Laura Hudspith: Tl;dr
Exhibition dates: Thursday, May 18 – Sun, May 28
For the final exhibition at our Queen Street East location, Project Gallery is pleased to present Laura Hudspith’s second solo exhibition, TL;DR.
Hudspith transforms the gallery into a dramatic installation combining sculpture, video projection, and neon, where light emanating from each work illuminates the next. Her projected tableaux vivant depicts a near motionless woman amidst both real and faux, fresh and rotting delicacies, conjuring a sense of stagnation and tension. A large unmarked grave across the gallery’s floor pulses light and sets a synthetic overgrown garden aglow, its dense flora saturated with viscous biofluids. Neon light casts the flippant message ‘tl;dr’ across the scene, and creates a sense of an impassable force.
Upon discovering her own incongruous memory of a passage written by Alice Munro in Lives of Girls and Women, where the young protagonist misunderstands the gravity of a gruesome truth and instead envisions an implausible alt-reality, Hudspith staged and filmed her own elaborated version of this illogical error. In her tableaux, a woman lays on a cold marble tabletop amidst a feast. The figure is at once hyper-sexualized and neutered, her body revealed underneath a clear plastic dress so tight as to flatten her curves. Fruit begins to rot, pink milk sours, a glass of black liquid is overturned. What's left reveals its synthetic nature - a silicone aspic, plastic fruit, pink rubber tarts - and the woman in the dress remains breathing lightly.
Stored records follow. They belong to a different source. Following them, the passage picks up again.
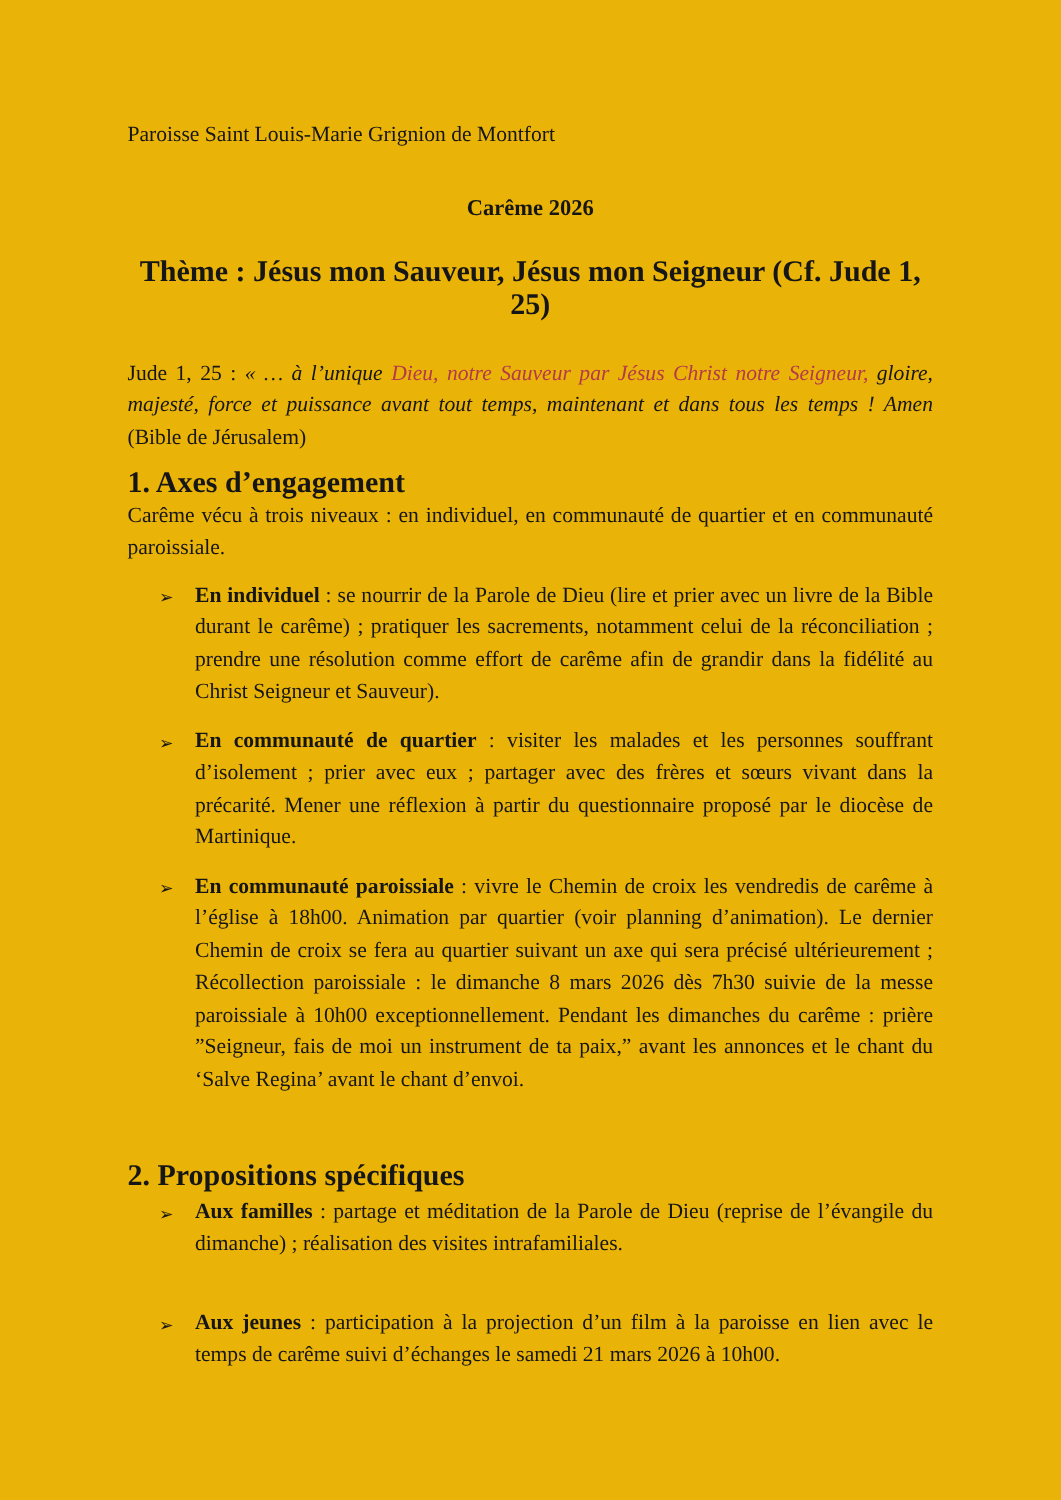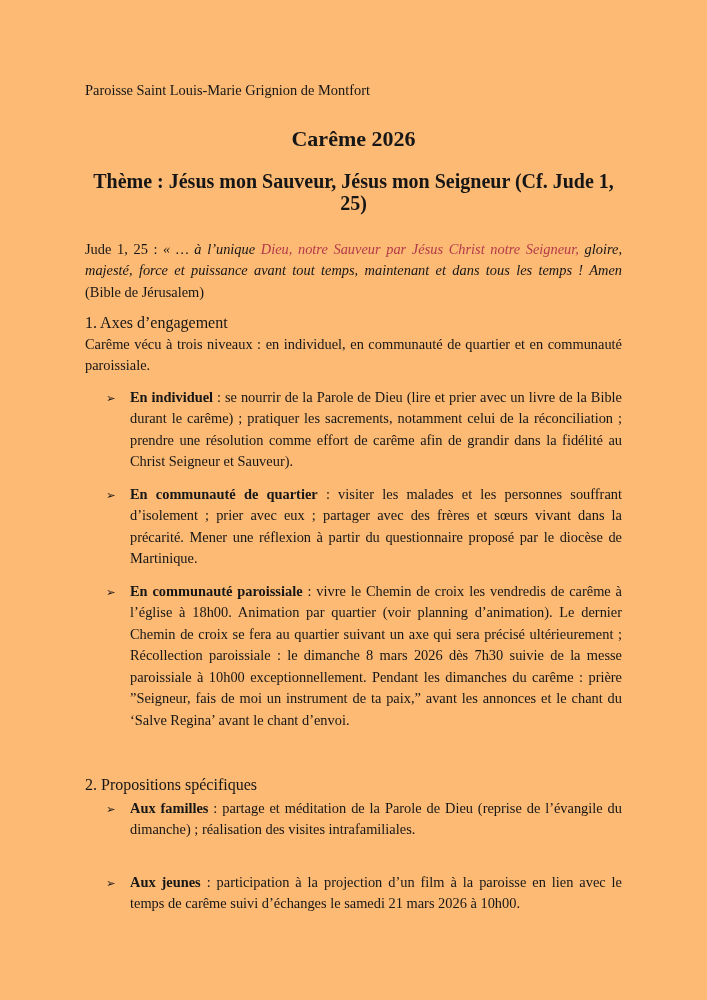"Paroisse Saint Louis-Marie Grignion de" .page { background: #fdba74 -> #eab308 }
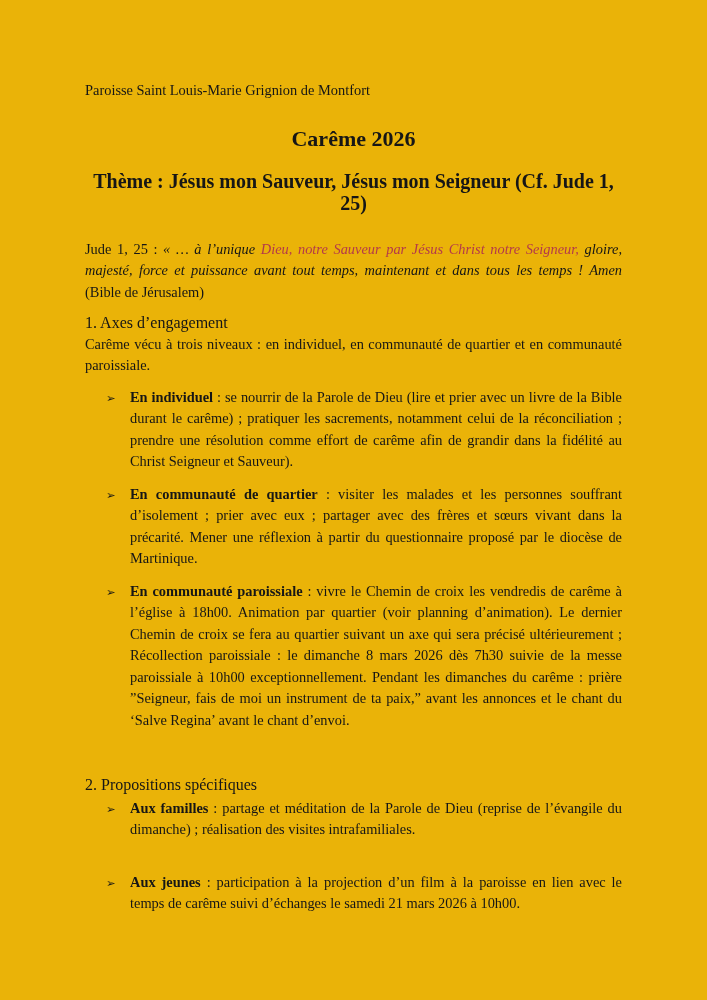"Carême 2026" .doc-title { font-size: 22px -> 15px }
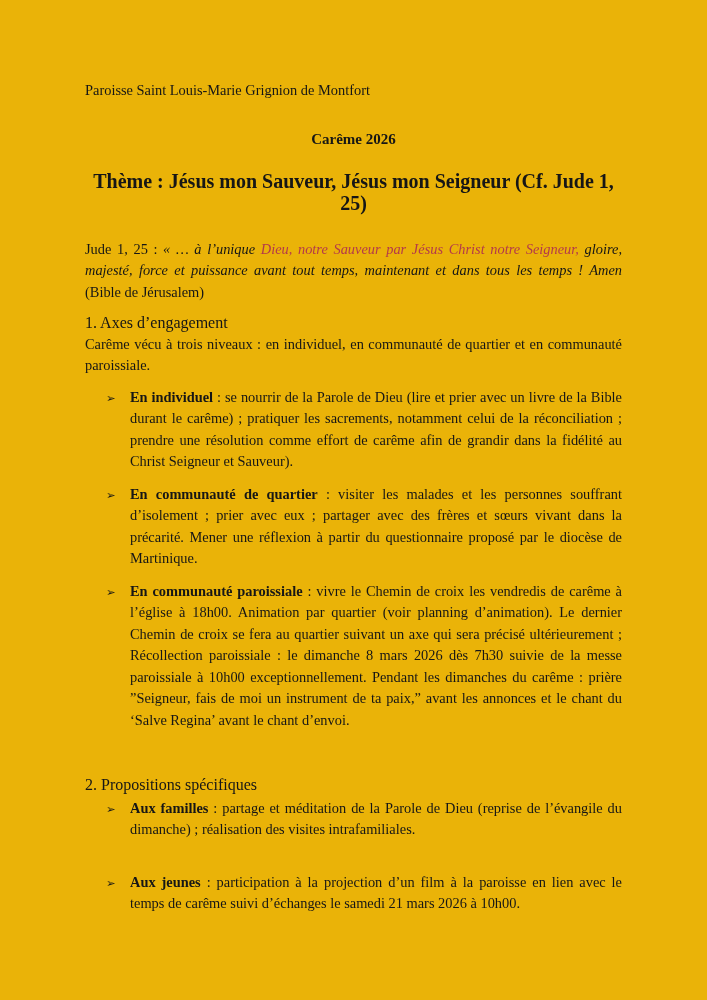"1. Axes d’engagement" .sec-heading { font-size: 16px -> 20px; font-weight: normal -> bold }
The artist is interested in the effects of cultural trends on the way people understand the world’s workings and their agency within it. In particular, Hudspith contemplates the effects of individualist culture on radicalization and the growing divide between socio-political ideologies. Using a feminist lens through which to examine this divide, TL;DR creates a picture of contemporary communication caught in between cause and effect, dialogue and the echo chamber, life and death, gender and equity, and naivete versus the explicit.